Queries to find Kth Greatest Character In A Range [L,R] From A String With Updates


The Fenwick Tree is a type of data structure, which enables range updates and range searches with O(log n) time complexity, also called as binary indexed tree (BIT)

The fundamental concept is to keep frequency array for every letter in string, with frequency of i-th character being recorded at index i in frequency array. The frequency array can then allow range updates and range queries using Fenwick Tree.

Problem Approach

You can use following queries to extract Kth biggest character from string with updates in range [L, R] −

  • Build segment tree − Create segment tree first, in which each character's frequency in string is stored. A frequency array containing the frequency of each letter in that range is stored in each node of segment tree, which represents range of indices in string.

  • Update − By decreasing frequency of some previous character and increasing frequency of new character, you can update character in string by updating matching leaf node in segment tree.

  • Kth greatest character search − Begin at segment tree's root and recursively go to relevant range of indices [L, R] to locate Kth greatest character in that range. The Kth greatest character in that range can be found at each node using modified Binary Search.

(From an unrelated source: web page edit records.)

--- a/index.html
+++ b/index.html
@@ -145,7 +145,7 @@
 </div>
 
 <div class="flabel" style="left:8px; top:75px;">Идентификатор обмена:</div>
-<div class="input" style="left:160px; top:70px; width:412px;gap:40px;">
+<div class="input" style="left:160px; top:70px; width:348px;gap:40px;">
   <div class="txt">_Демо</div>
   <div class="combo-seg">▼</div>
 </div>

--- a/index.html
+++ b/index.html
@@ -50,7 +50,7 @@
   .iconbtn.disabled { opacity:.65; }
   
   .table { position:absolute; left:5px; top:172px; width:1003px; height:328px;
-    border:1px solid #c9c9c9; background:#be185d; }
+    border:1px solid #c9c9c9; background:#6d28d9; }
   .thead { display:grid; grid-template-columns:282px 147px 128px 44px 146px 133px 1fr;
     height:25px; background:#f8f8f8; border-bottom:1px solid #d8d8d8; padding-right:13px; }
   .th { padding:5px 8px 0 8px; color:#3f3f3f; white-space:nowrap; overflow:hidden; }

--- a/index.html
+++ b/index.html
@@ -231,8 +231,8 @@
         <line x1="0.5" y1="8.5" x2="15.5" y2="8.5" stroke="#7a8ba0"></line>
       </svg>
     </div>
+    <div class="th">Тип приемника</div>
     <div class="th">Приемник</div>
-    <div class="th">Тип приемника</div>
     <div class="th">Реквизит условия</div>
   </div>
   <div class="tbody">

  • Time Complexity − It is O (log n), here n is Length of String. The segment tree has an O(n) space complexity.

Syntax

Assuming that string is initially given and it can be updated, queries are to find k th greatest character in interval [L, R] of string, following syntax can be used −

1. To initialize string −

string str = "initial_string";

2. To update string at index −

str[index] = new_character;

3. To find k th greatest character in interval [P, T] −

// initialize frequency array of size 26 
int freq[26] = {0};

// count the frequency of each character in the range
for (int i = P; i <= T; i++) {
   freq[str[i] - 'a']++;
}

// find k th greatest character
int cont = 0;
for (int i = 25; i >= 0; i--) {
   cont += freq[i];
   if (cont >= k) {
      return (char) (i + 'a');
   }
}

// if k th is larger than total no. of different characters in interval,

// give special character or throw exception

Algorithm

Algorithm to find the K th largest character in an interval [L, R] from given with some updates −

  • Step 1 − Initialize Array A of size 26, where each element A[i] represents count of the i-th character (0-indexed) in string.

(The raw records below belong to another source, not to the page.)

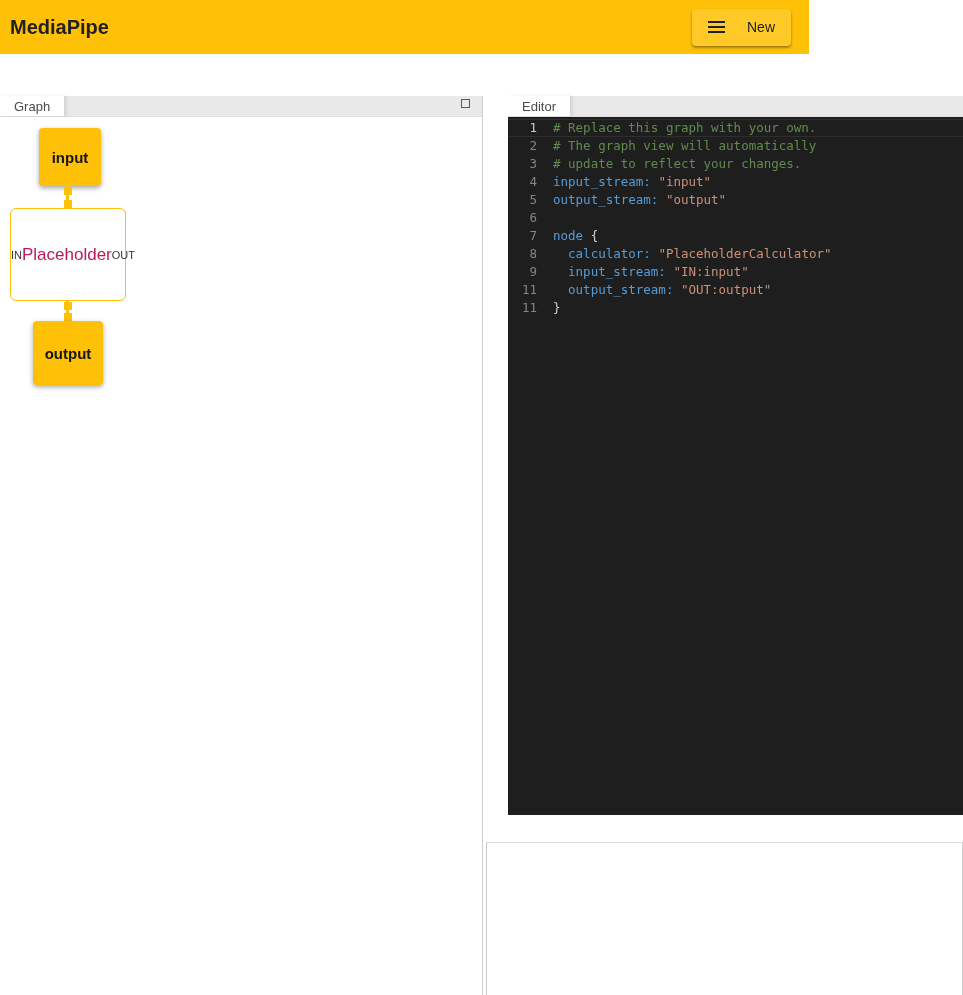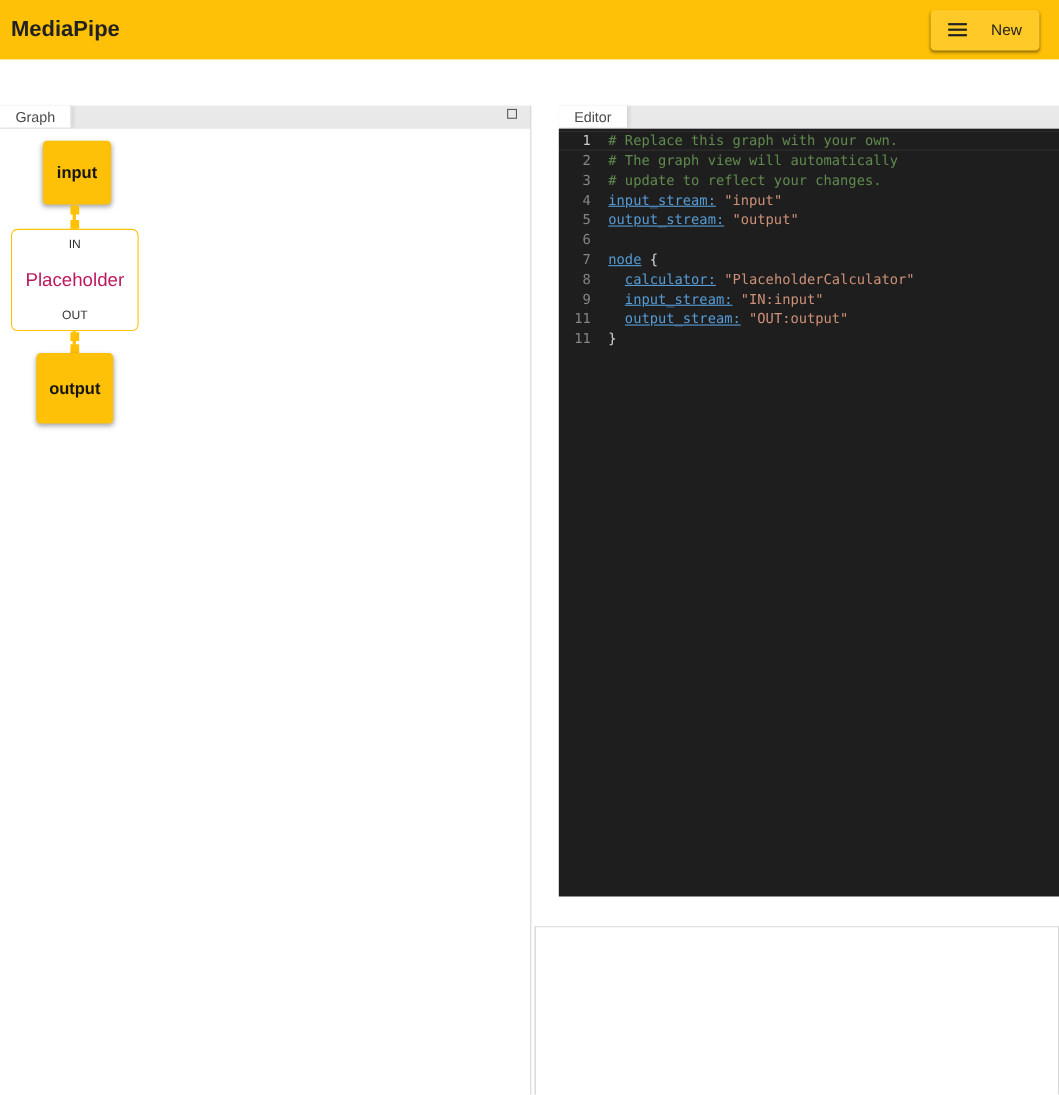--- a/index.html
+++ b/index.html
@@ -13,7 +13,7 @@
 
   
   .app-header {
-    position: absolute; top: 0; left: 0; width: 963px; height: 54px;
+    position: absolute; top: 0; left: 0; width: 809px; height: 54px;
     background: var(--header-bg, #FFC107);
     display: flex; align-items: center;
     padding: 0 10px;

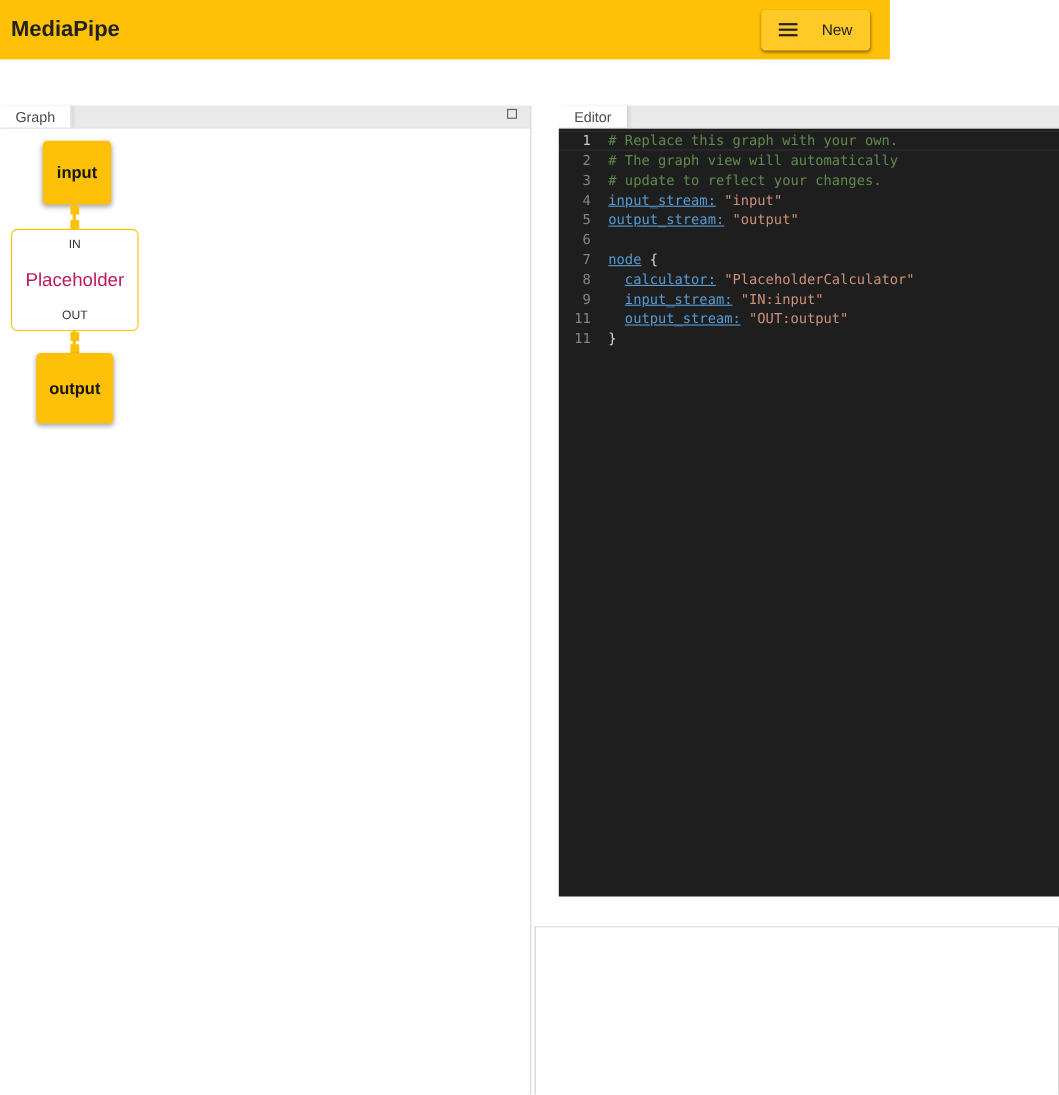--- a/index.html
+++ b/index.html
@@ -109,7 +109,7 @@
   }
   .code-line.active .ln { color: #cccccc; }
   .tok-comment { color: var(--comment, #608B4E); }
-  .tok-key     { color: var(--key, #569CD6); text-decoration: underline; }
+  .tok-key     { color: var(--key, #569CD6); }
   .tok-string  { color: var(--string, #CE9178); }
   .tok-plain   { color: var(--plain, #D4D4D4); }
 

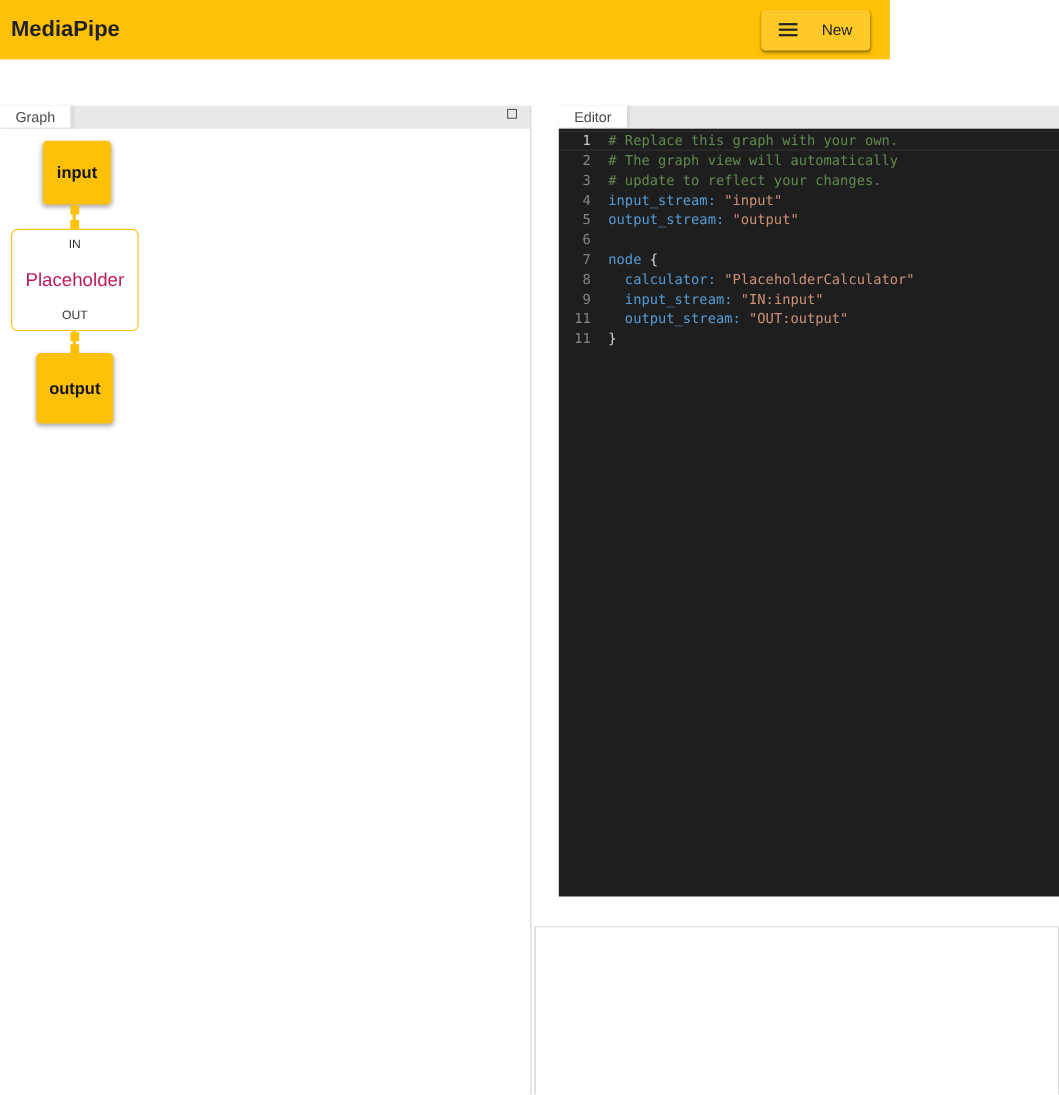--- a/index.html
+++ b/index.html
@@ -81,7 +81,7 @@
   .placeholder-node {
     position: absolute; left: 10px; top: 91px; width: 116px; height: 93px;
     background: #fff; border: 1px solid var(--node-fill, #FFC107); border-radius: 6px;
-    display: flex; flex-direction: column; align-items: center; justify-content: space-between;
+    display: flex; flex-direction: row; align-items: center; justify-content: space-between;
     padding: 7px 0; cursor: pointer;
   }
   .port-label { font-size: 11px; color: #333; }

  • Step 2 − Traverse the string S from left to right and update the count of each character in array A.

  • Step 3 − To handle updates, maintain separate array B of same size as A, initialized to zero.

  • Step 4 − Whenever update operation is performed, add difference between new and old character counts to corresponding element in B.

  • Step 5 − To find K th greatest character in interval [L, R], calculate cumulative sum of A and B up to index R, and subtract cumulative sum of A and B up to index L-1. This gives the count of each character in range [L, R] after applying updates.

  • Step 6 − Sort characters in range [L, R] in decreasing order of their count.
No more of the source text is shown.